- _YOUR OBJECTIVE_: Look below for the line with "subtotal: 6476.05 -> 5815.49". Extract that line and each one after it through the last, word for word.

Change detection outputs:
----

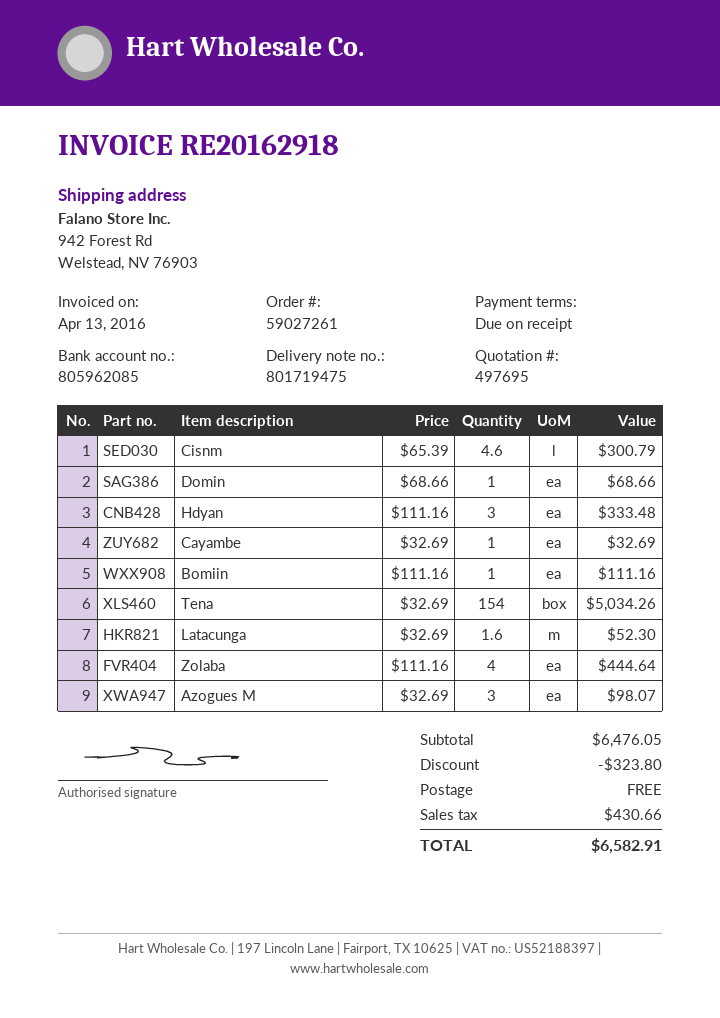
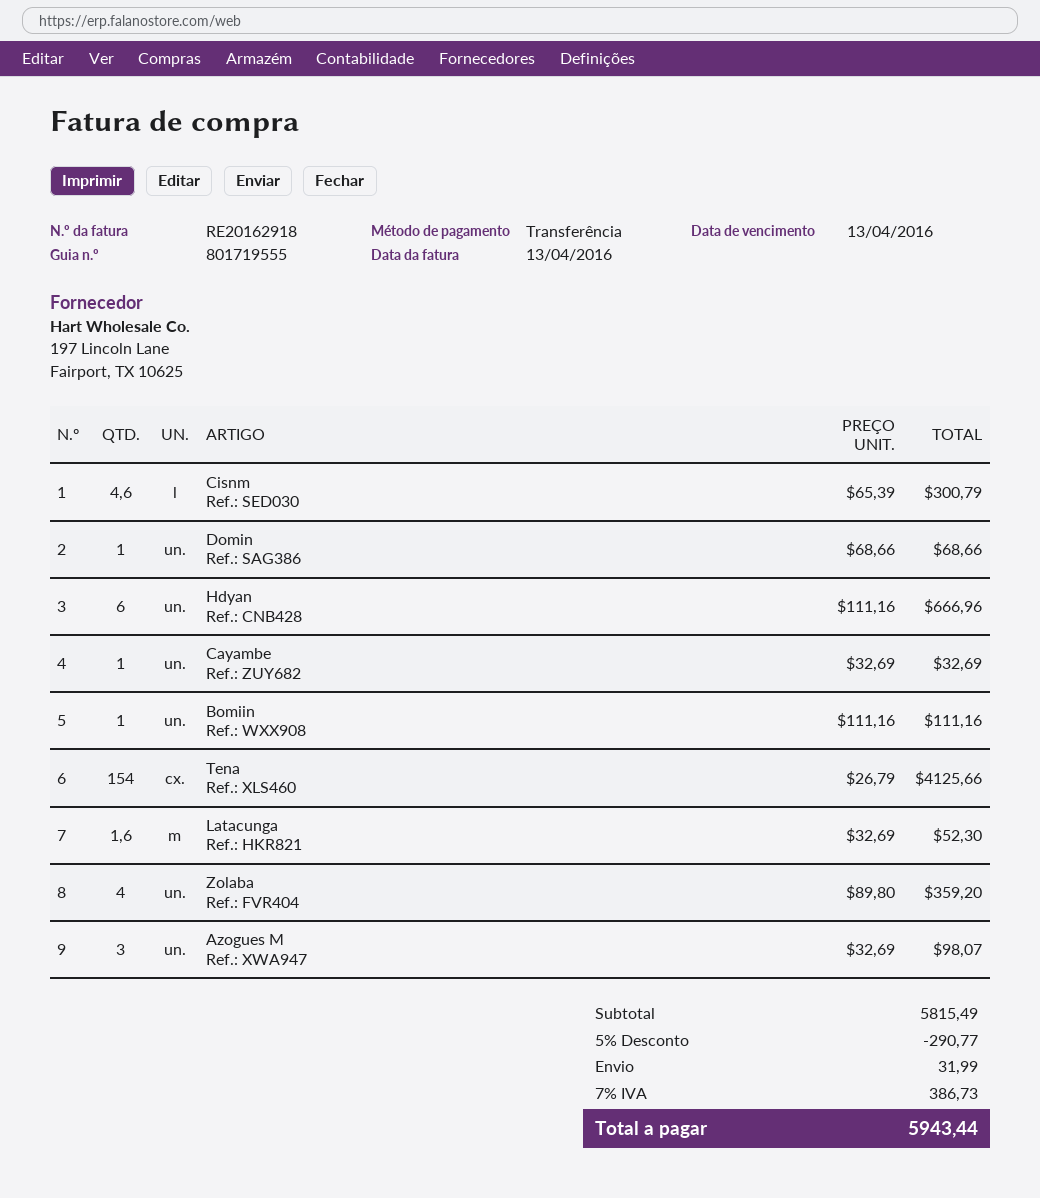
delivery note number: 801719475 -> 801719555
Hdyan: 3 x 111.16 = 333.48 -> 6 x 111.16 = 666.96
Tena: 154 x 32.69 = 5034.26 -> 154 x 26.79 = 4125.66
Zolaba: 4 x 111.16 = 444.64 -> 4 x 89.80 = 359.20
subtotal: 6476.05 -> 5815.49
discount: 323.80 -> 290.77
shipping: 0.00 -> 31.99
tax: 430.66 -> 386.73
total: 6582.91 -> 5943.44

----

- _TASK SOLUTION_:
subtotal: 6476.05 -> 5815.49
discount: 323.80 -> 290.77
shipping: 0.00 -> 31.99
tax: 430.66 -> 386.73
total: 6582.91 -> 5943.44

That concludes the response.